Kollwitz's second major cycle of works was the Peasant War. The German Peasants' War was a violent revolution which took place in Southern Germany in the early years of the Reformation. Peasants who had been treated as slaves took arms against feudal lords and the church. This too, ended in bloody defeat. Contemporary uprisings inspired Kollwitz to produce these works. The initial source of Kollwitz's interest in this revolt dated to her youth, when she and her brother Konrad playfully imagined themselves as barricade fighters in a revolution.

Black Anna, (chalk drawing)

The artist identified with the character of Black Anna, a woman cited as a protagonist in the uprising.
Works in this series include: Plowing, Raped, Sharpening the Scythe, Arming in the Vault, Outbreak, After the Battle (which features a mother searching through corpses in the night, looking for her son), and are Kollwitz's highest achievements as an etcher. Unfortunately, none of my photographs of those came out without reflection so I am unable to include them.

Later works:

For Kaethe Kolwitz, old age began at the age of 47 when her younger son, Peter, died. As a war volunteer, he was killed during WWI. She bore a heavy sense of guilt for not stopping him.

It was then that she discovered wood-cutting with its hard lines, and henceforth renounced the smooth and smaller format of etching. She found more energetic and simpler forms.

Seed for Sowing Should not be Milled, 1941-42, (chalk lithograph)

Death is Recognised as Friend, 1937, (chalk lithograph)

Bread! 1924, (limestone printing block)

Mother with Young Boy, 1933, (lithographic limestone printing block)

Parents with Child, 1931, (lithograph)

Mothers, Share your Abundance! 1926, (lithograph)

the printing block

Help Russia (poster without text), 1921, (lithograph)

Head Study of Karl Liebknecht on his Deathbed, 1919, (chalk drawing)

In Memoriam Karl Liebknecht, 1920, (woodcut)

Self-Portrait, 1922, (woodcut)

Pensive Woman, 1920, (chalk lithograph)

War, (one of seven lithographs), 1921-22

Kollwitz's printing press was discovered in the 1970s together with the lithography stones for Bread and Mother with Boy. The press and stones can be traced back to the time of WWII

Lithography is a planographic process. The chalk drawing is rich in grease. If the limestone is then wetted with a sponge, and colours containing grease are applied lightly with a roller, only the greasy parts accept the ink. Water and grease repel each other.


  1. What an amazing post... I will return to read it and look at it more carefully when I have a little more time ~ Julie

    1. Thank you, Julie. I'm glad you enjoyed it. She's an amazing artist and it was a pleasure being able to go to the museum.

  2. Good post
    A great artist - in more than one sense

    1. Thank you. I had real trouble with the pictures as there was too much reflection - consequently I was not able to post some of my favourites.

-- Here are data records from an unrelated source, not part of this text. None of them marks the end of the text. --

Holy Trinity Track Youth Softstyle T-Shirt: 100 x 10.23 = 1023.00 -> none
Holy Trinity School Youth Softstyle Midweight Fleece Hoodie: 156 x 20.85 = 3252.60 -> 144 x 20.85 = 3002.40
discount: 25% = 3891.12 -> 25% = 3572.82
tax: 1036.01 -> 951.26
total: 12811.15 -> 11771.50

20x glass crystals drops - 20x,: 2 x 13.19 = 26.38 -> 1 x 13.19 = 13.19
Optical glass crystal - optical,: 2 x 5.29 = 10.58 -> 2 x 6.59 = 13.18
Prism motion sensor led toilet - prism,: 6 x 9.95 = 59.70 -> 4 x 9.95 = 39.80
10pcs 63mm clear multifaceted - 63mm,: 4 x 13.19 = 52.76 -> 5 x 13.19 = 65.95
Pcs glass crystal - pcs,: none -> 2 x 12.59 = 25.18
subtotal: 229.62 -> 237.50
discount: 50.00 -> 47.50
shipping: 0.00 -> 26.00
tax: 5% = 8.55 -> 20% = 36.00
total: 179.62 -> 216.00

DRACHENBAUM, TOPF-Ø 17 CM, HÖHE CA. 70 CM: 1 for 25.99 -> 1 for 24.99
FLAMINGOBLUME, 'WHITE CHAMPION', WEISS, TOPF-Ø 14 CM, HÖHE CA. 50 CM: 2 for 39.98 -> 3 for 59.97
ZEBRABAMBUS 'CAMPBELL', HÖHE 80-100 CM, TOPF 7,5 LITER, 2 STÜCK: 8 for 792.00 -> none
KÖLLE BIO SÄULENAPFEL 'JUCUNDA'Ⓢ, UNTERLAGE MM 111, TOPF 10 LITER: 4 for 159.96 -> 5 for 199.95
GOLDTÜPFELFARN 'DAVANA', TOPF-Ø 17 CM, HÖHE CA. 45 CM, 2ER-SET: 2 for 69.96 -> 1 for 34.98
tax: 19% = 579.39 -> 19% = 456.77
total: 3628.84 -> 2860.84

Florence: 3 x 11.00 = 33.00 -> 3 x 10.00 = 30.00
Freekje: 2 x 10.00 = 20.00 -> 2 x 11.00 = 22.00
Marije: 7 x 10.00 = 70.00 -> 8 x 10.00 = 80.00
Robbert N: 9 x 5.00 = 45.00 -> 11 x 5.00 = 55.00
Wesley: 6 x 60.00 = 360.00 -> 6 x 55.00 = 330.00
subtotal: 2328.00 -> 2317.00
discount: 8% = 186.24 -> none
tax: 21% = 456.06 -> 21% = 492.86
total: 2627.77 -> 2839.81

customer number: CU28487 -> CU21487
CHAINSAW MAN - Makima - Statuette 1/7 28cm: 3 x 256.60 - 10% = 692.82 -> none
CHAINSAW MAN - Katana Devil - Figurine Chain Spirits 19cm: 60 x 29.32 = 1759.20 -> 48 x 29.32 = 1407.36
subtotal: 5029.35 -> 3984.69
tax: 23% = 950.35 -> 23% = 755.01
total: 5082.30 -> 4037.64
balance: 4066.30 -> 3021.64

      A great artist indeed, and I am glad to see that in Germany at least, she is getting the recognition she deserves.

    2. There’s an exhibition of her work at the Ikon in Birmingham at the moment. Hope to visit in a couple of weeks when I’m down there with work. Saw some prints of her’s in Dublin recently

    3. The exhibition covers a wide range of her work, so it should be interesting.